Ersten unbestätigen Meldungen zufolge habe die in Kuwait ansässige Leasingfirma Alafco bei den Europäern einen Festauftrag über 50 Flugzeuge vom Typ A320neo unterschrieben - Listenpreis 4,6 Mrd. Dollar! Bis Ende des Jahres könnten noch  bis zu 30 weitere Maschinen hinzukommen.

Zusätzlich winken Airbus Bestellungen von der arabischen Fluggesellschaft Qatar Airways sowie von der Airline Emirates. Gesamt wären das Aufträge von weit über 10 Milliarden Dollar. Allerdings sind bei Flugzeugbestellungen Nachlässe im zweistelligen Prozentbereich üblich.

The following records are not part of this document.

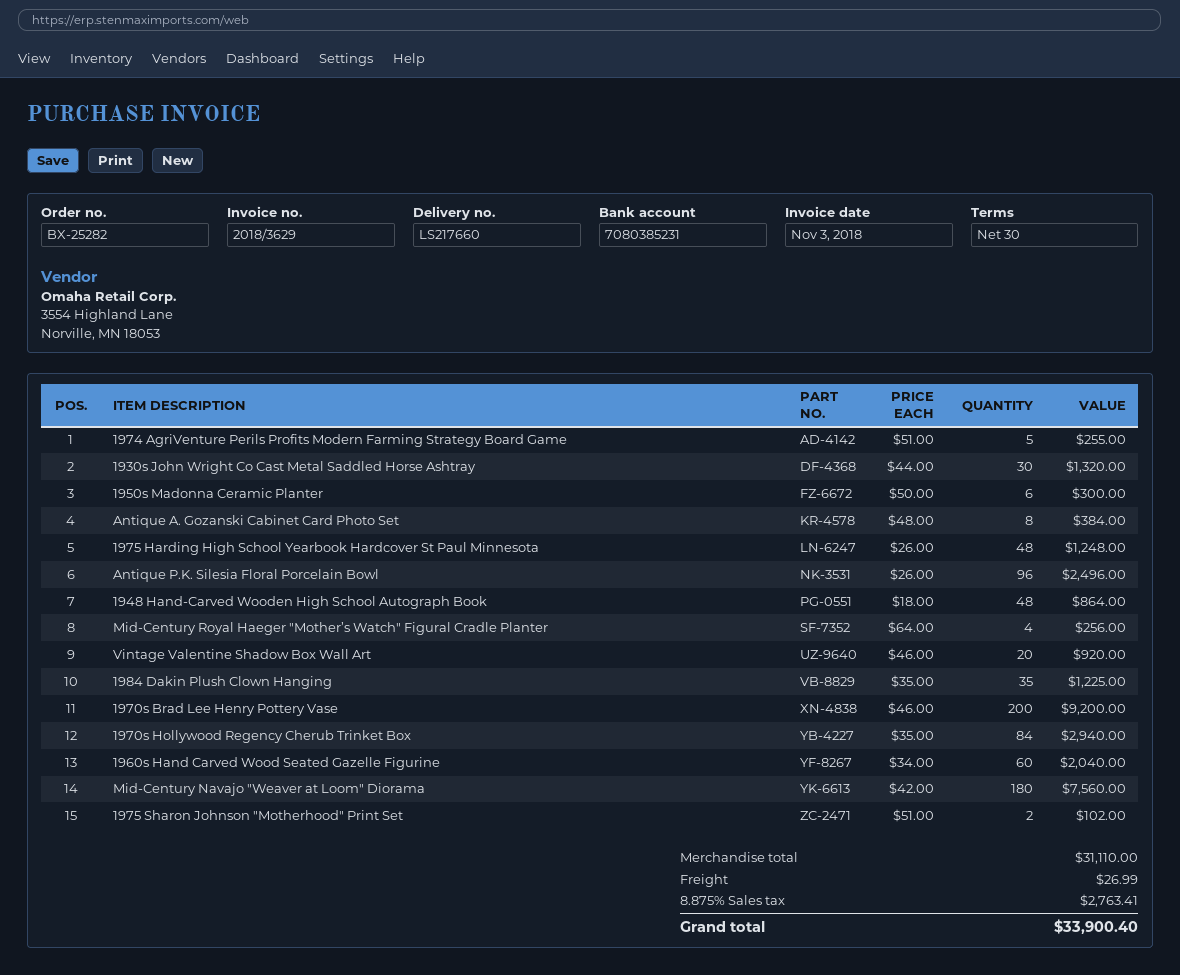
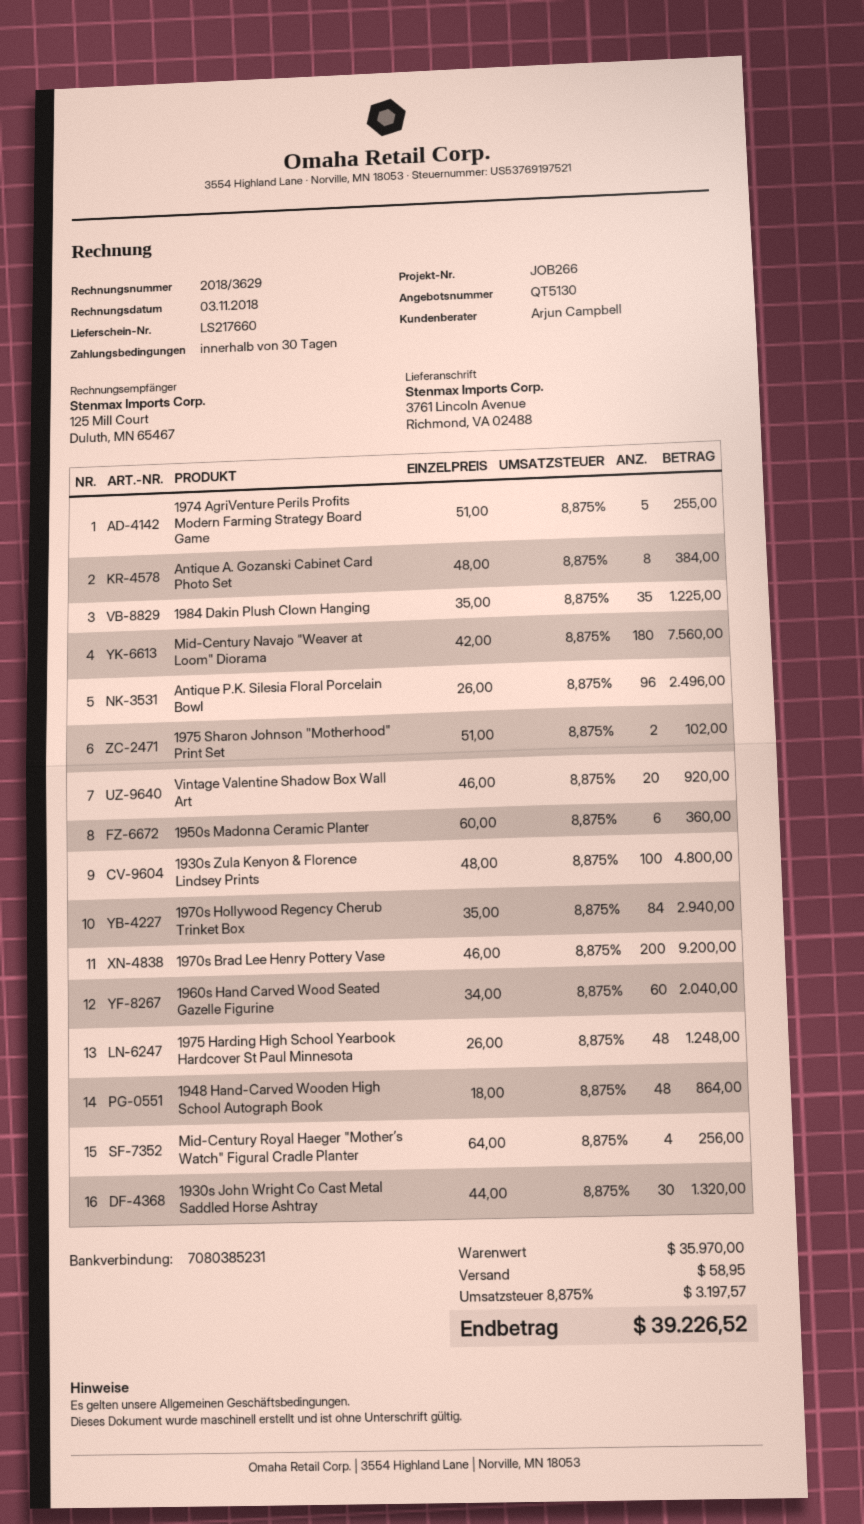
1950s Madonna Ceramic Planter: 6 x 50.00 = 300.00 -> 6 x 60.00 = 360.00
1930s Zula Kenyon & Florence Lindsey Prints: none -> 100 x 48.00 = 4800.00
subtotal: 31110.00 -> 35970.00
shipping: 26.99 -> 58.95
tax: 8.875% = 2763.41 -> 8.875% = 3197.57
total: 33900.40 -> 39226.52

Der Nahe und Mittlere Osten gelten als Hoffnungsmarkt.
Ziel von Airbus sei es laut eigenen Angaben, insgesamt mehr als 150 Maschinen zu verkaufen. Nach der jüngsten globalen Marktprognose von Airbus werden Fluggesellschaften im Nahen Osten zwischen 2011 und 2030 etwa 1900 neue Passagier- und Frachtflugzeuge (mit mehr als 100 Sitzen) im Gesamtwert von 347,4 Mrd. US-Dollar benötigen. Mitbewerber Boeing geht sogar von einem Bedarf von 2520 Maschinen im Wert von 450 Mrd. Dollar aus.

Grund für die hohe Nachfrage sind nach Ansicht von Airbus neben der Flottenerweiterung und -erneuerung, die verstärkte Urbanisierung, die wachsende Anzahl von Megastädten und die insgesamt zunehmende Bedeutung der Region als geografischer Knotenpunkt und als Ferienziel.